W związku z epidemią koronawirusa niektóre linie zawiesiły rejsy do Chin, inne latają normalnie. Jak pan ocenia taką sytuację?
W tej kwestii bardzo blisko współpracujemy z Komisją Europejską. I postępujemy tak, jak zdecydują organizacje odpowiadające za kwestie zdrowia publicznego. Kiedy powiedziano nam, że mamy monitorować pasażerów przylatujących z Chin, natychmiast zaczęliśmy to robić. Wydaliśmy również zalecenia liniom, które wprawdzie nie latają do Chin, ale mogą mieć pasażerów przesiadkowych. Podobnie jest z zaleceniami dla personelu pokładowego, który powinien obserwować pasażerów wykazujących oznaki typowe dla koronawirusa. To też zrobiliśmy.
Wszystkie samoloty powinny mieć teraz maski na pokładzie, żeby z nich korzystać w razie potrzeby. A pasażerowie wykazujący niepokojące objawy są natychmiast izolowani w samolotach i na lotniskach. Ale od razu uprzedzam ewentualne pytanie: EASA nie ma nic do powiedzenia np. w kwestii, czy Air China powinna latać do Warszawy czy nie.
Jak pan dzisiaj ocenia lotniczą infrastrukturę w Europie? Czy mamy wystarczającą liczbę kontrolerów ruchu lotniczego, a lotniska są przygotowane do stale rosnących przewozów?
Pięć lat temu mówiliśmy o zatłoczonych lotniskach, co w niektórych krajach nadal nie zostało zrozumiane i się tym odpowiednio nie zajęto. Dlatego z zadowoleniem słyszę o postępach w przygotowaniu do budowy dużego centralnego portu lotniczego w Polsce. Dzięki takim projektom problem zatłoczonych lotnisk z niewystarczającą przepustowością się rozwiąże. Tłok na niebie powinniśmy przewidzieć wcześniej. W dalszym ciągu brakuje kontrolerów w rejonie Karlsruhe i Marsylii. Niestety, w tym wypadku system jest wyjątkowo mało elastyczny i nie można po prostu przenieść kontrolerów z Maastricht do innego węzła, gdzie ich brakuje.
Kluczowe dla europejskiego ruchu lotniczego centra kontroli lotów budowane były w latach 60. i 70., kiedy ruch był nieporównanie mniejszy niż obecnie, i powstawały tam, gdzie były radary.
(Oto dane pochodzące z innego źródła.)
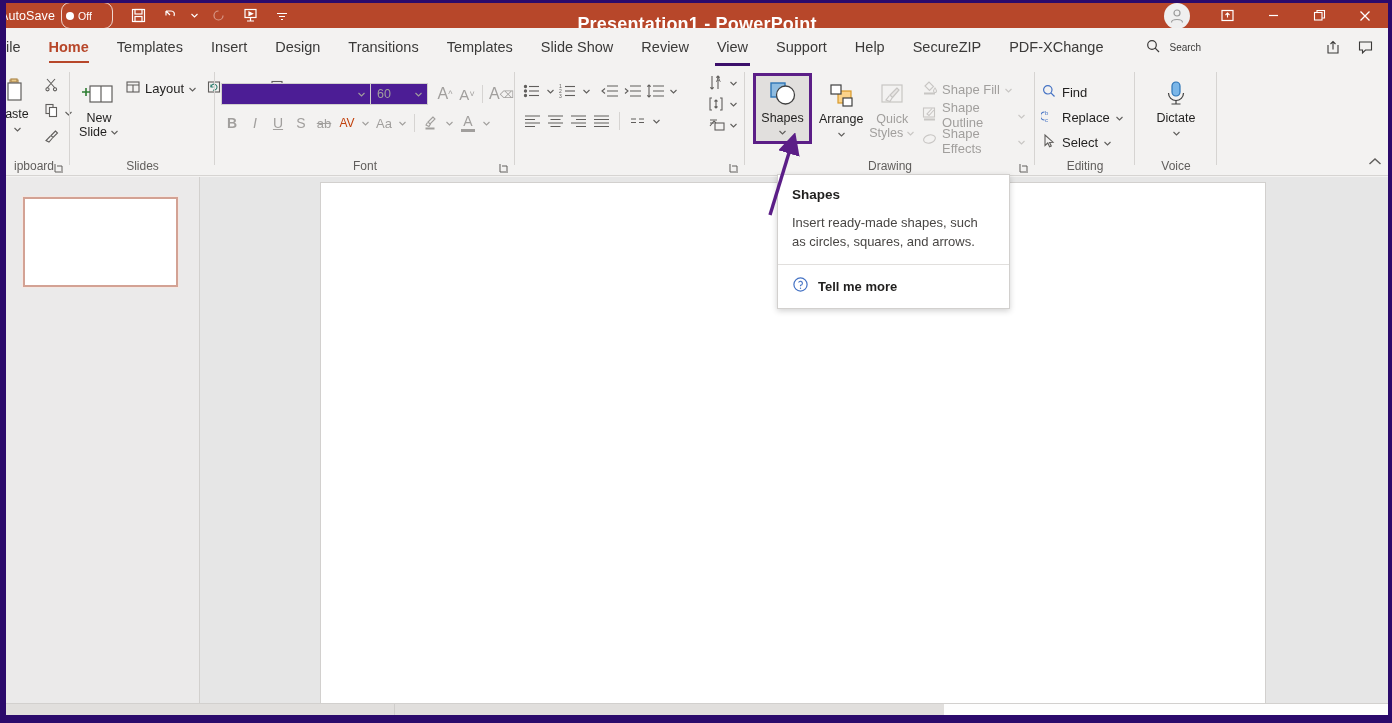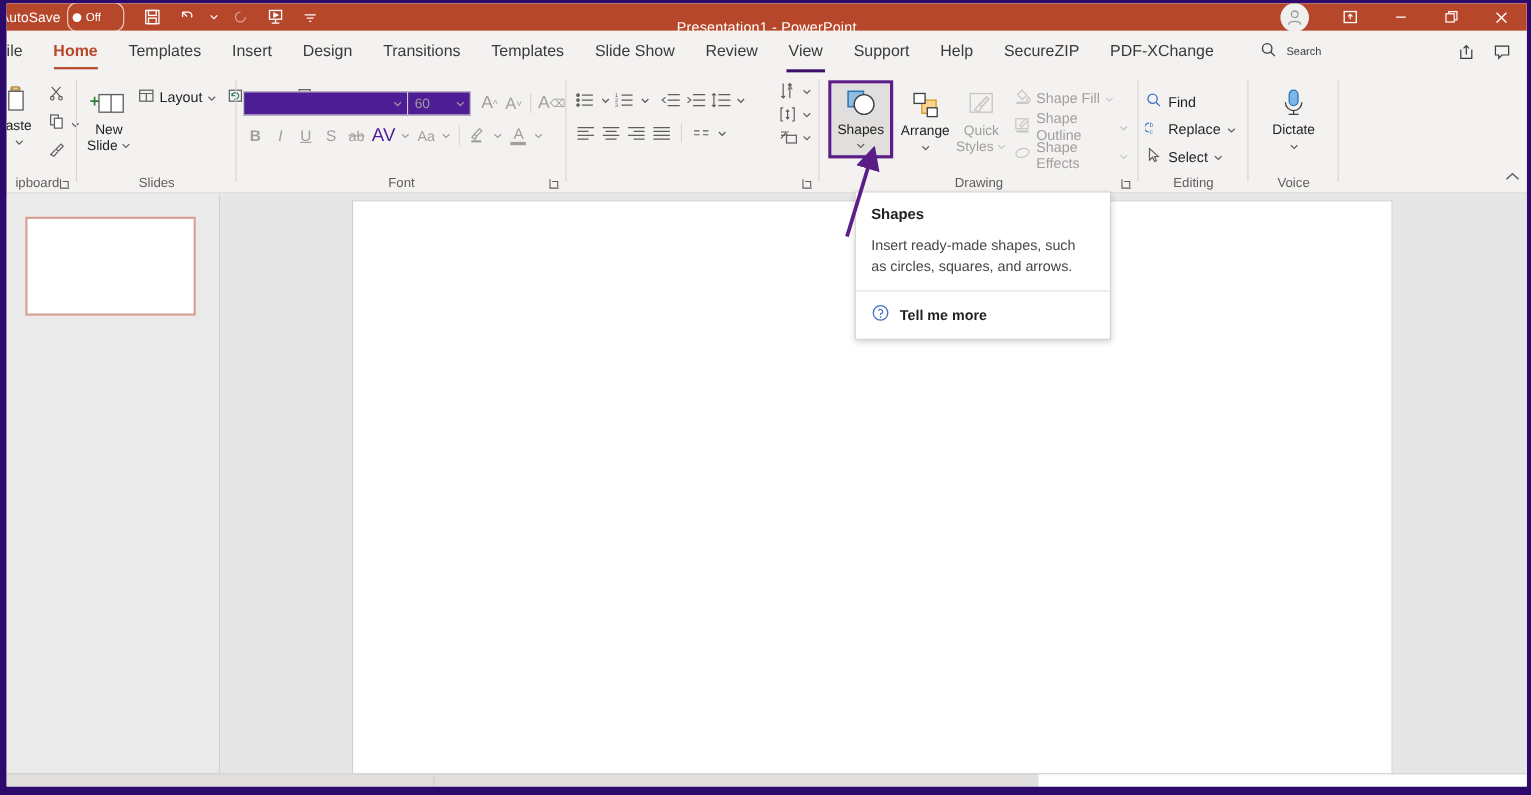"Presentation1 - PowerPoint" .title-center { font-size: 13px -> 18px; font-weight: none -> bold }
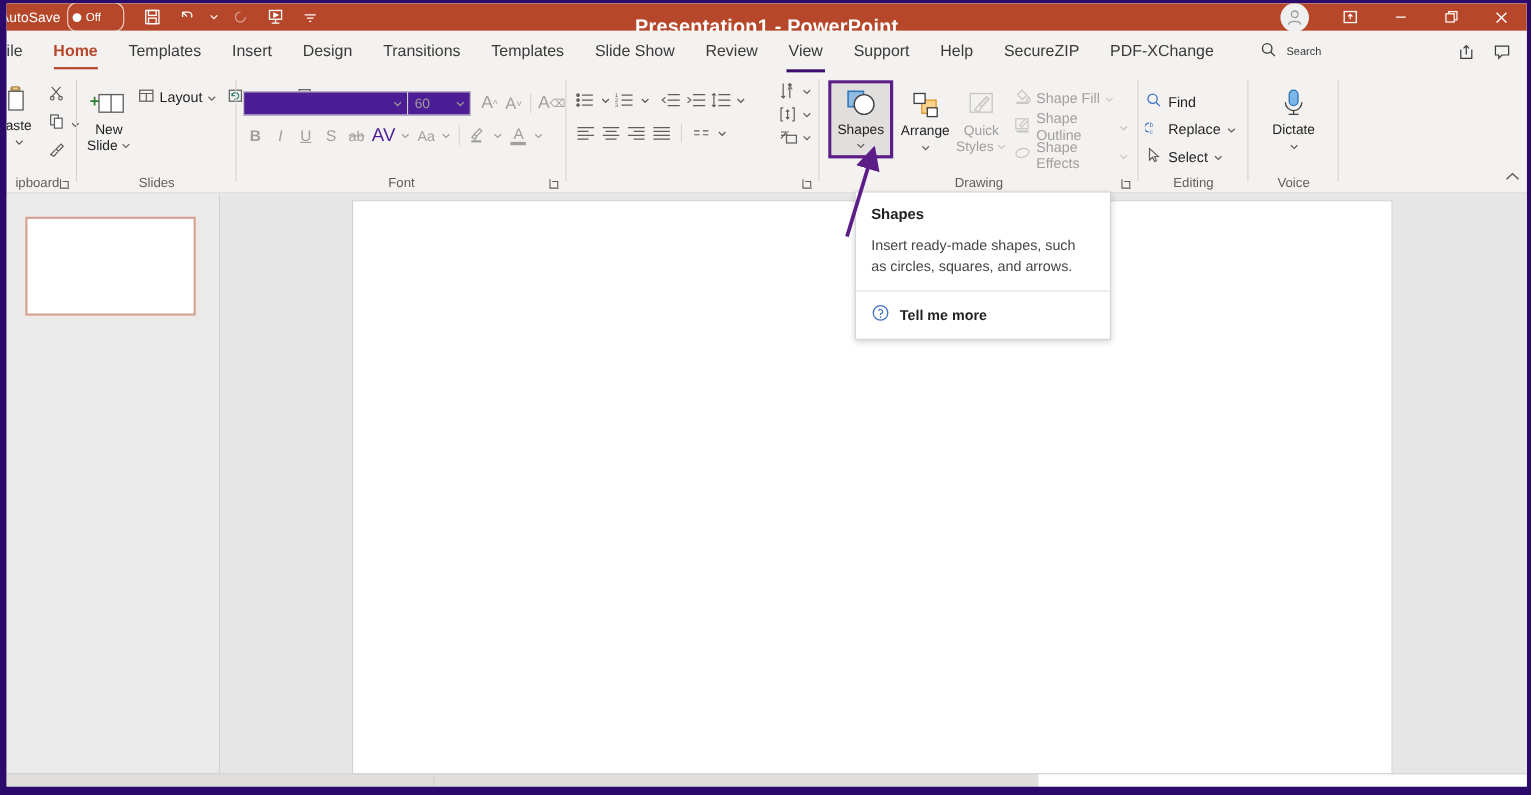"AV" div.fbtn { color: #4c1d95 -> #c2410c; font-size: 17px -> 12px }
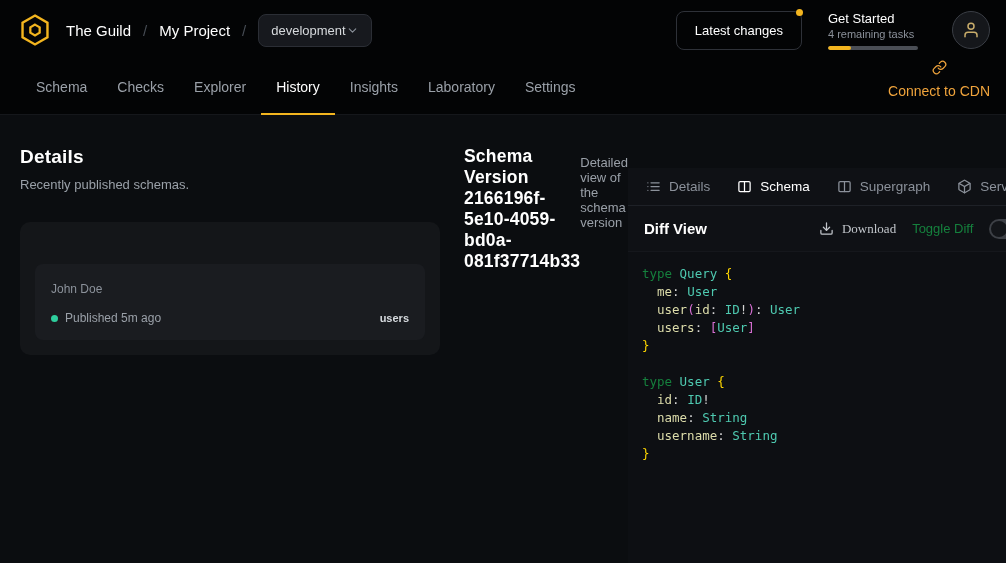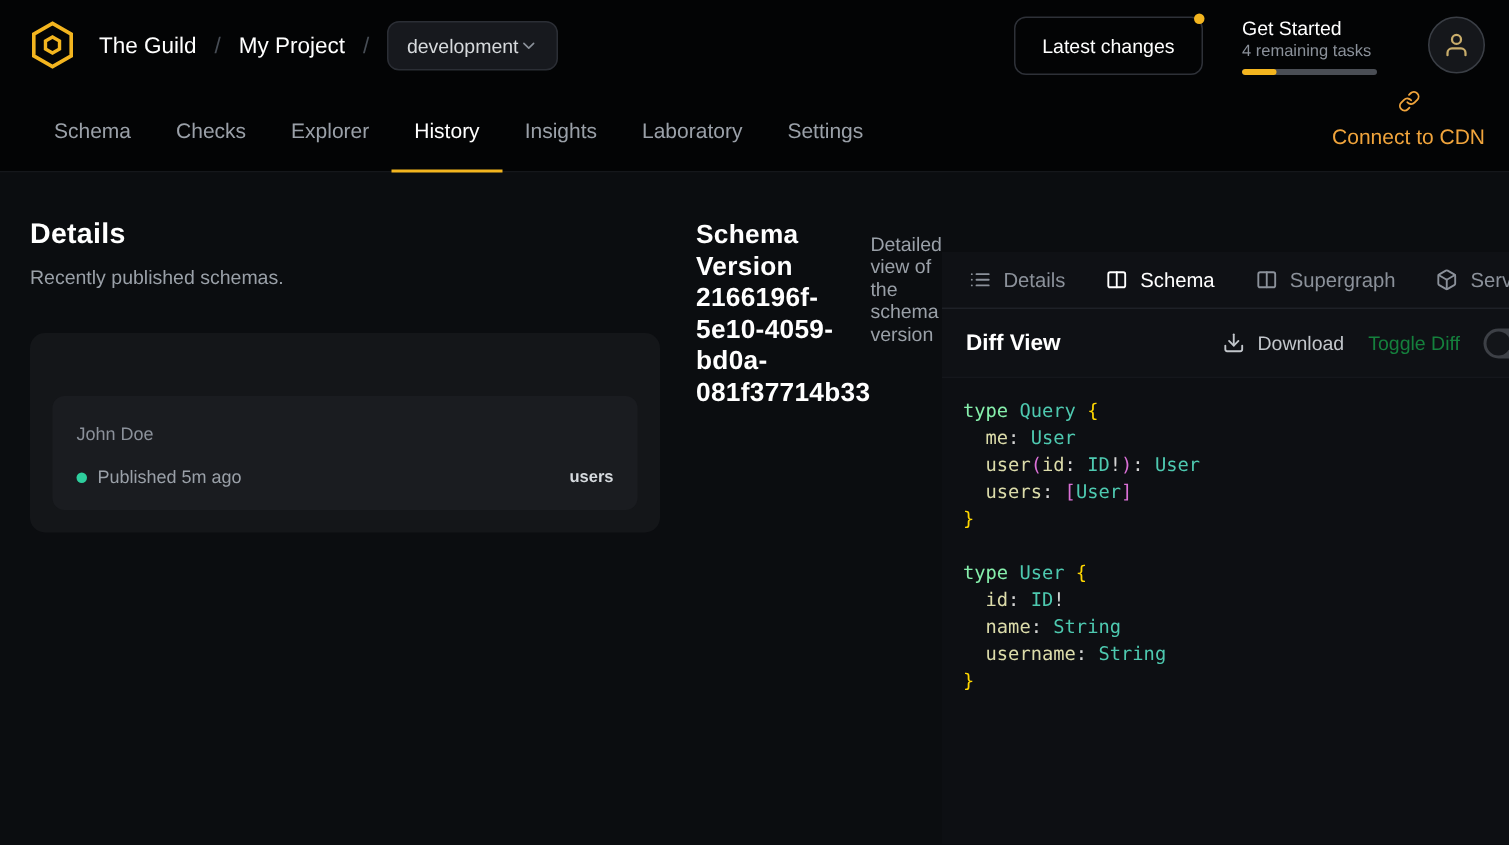"Download" .dl { font-family: Liberation Sans, sans-serif -> Liberation Serif, serif }
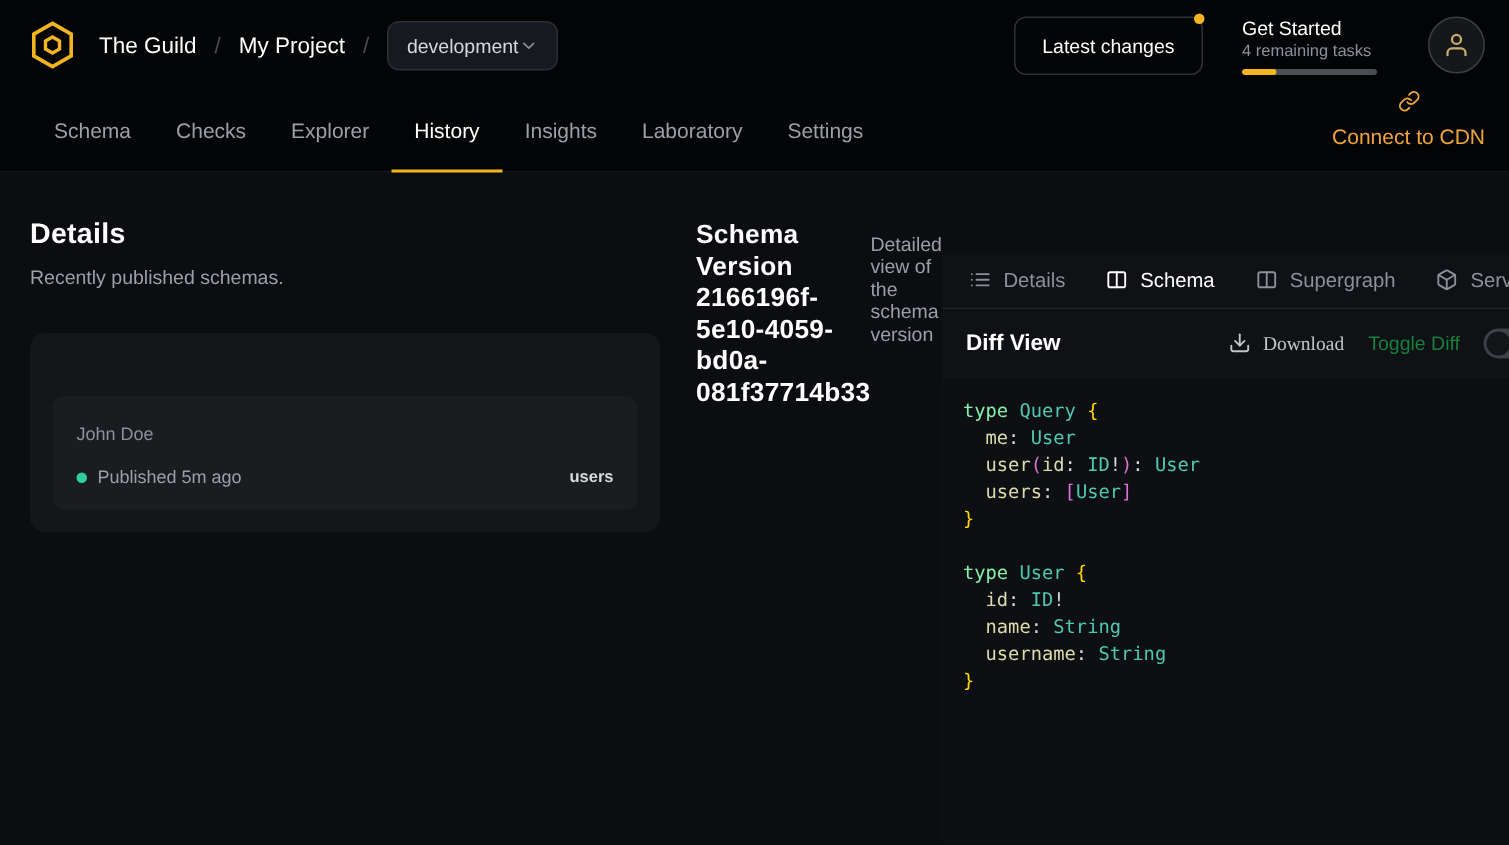"type" .tok-kw { color: #86efac -> #15803d }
Dzisiaj ruch lotniczy np. między Francją i Polską może być prowadzony nawet z Ameryki, więc ścisły podział nieba jest wręcz nielogiczny.
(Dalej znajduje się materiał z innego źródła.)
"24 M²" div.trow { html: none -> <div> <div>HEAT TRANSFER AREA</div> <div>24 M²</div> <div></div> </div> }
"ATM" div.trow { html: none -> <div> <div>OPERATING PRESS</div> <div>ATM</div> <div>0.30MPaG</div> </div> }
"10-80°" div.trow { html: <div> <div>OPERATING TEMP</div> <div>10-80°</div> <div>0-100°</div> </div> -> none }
Pana szefem, przewodniczącym Rady Zarządzającej EASA, jest dzisiaj Polak, prezes Urzędu Lotnictwa Cywilnego (ULC) Piotr Samson. Jak to możliwe, że Polska z niedużym jeszcze ruchem lotniczym stała się tak ważna w Europie?
ZOBACZ TEŻ: Rekordowy rok krajowych lotnisk
Co ciekawe, Piotr Samson został wybrany na to stanowisko jednogłośnie i to w głosowaniu tajnym. To naprawdę wyjątkowa sytuacja, bo przecież poszczególne kraje mogą mieć różne opinie, więc pokazuje, jak Polska stała się ważna. I bardzo nam zależy, aby pozycja Polski w europejskim lotnictwie była jak najsilniejsza. Naszym zdaniem ULC jest silną i kompetentną organizacją, która z powodzeniem będzie mogła przejąć część zadań wykonywanych dzisiaj przez Brytyjczyków, którzy po brexicie odejdą także z EASA. Do tego jednak ULC musi otrzymać dodatkowe środki, które przecież szybko się zwrócą. ULC potrzeba dodatkowych kadr, ale żeby pozyskać kompetentnych pracowników, trzeba im dobrze zapłacić. Widzę jednak, że jest z tym problem.
Patrick Ky jest szefem Europejskiej Agencji Bezpieczeństwa Lotniczego od 1 września 2013 r. Jest Francuzem. Wcześniej pracował w Eurocontrol i Komisji Europejskiej. Pilot związany z transportem lotniczym od 24 lat. Skończył prestiżową Ecole Polytechnique w Paryżu. Posiada stopnie naukowe Uniwersytetu w Tuluzie i amerykańskiego Massachussetts Institute of Technology.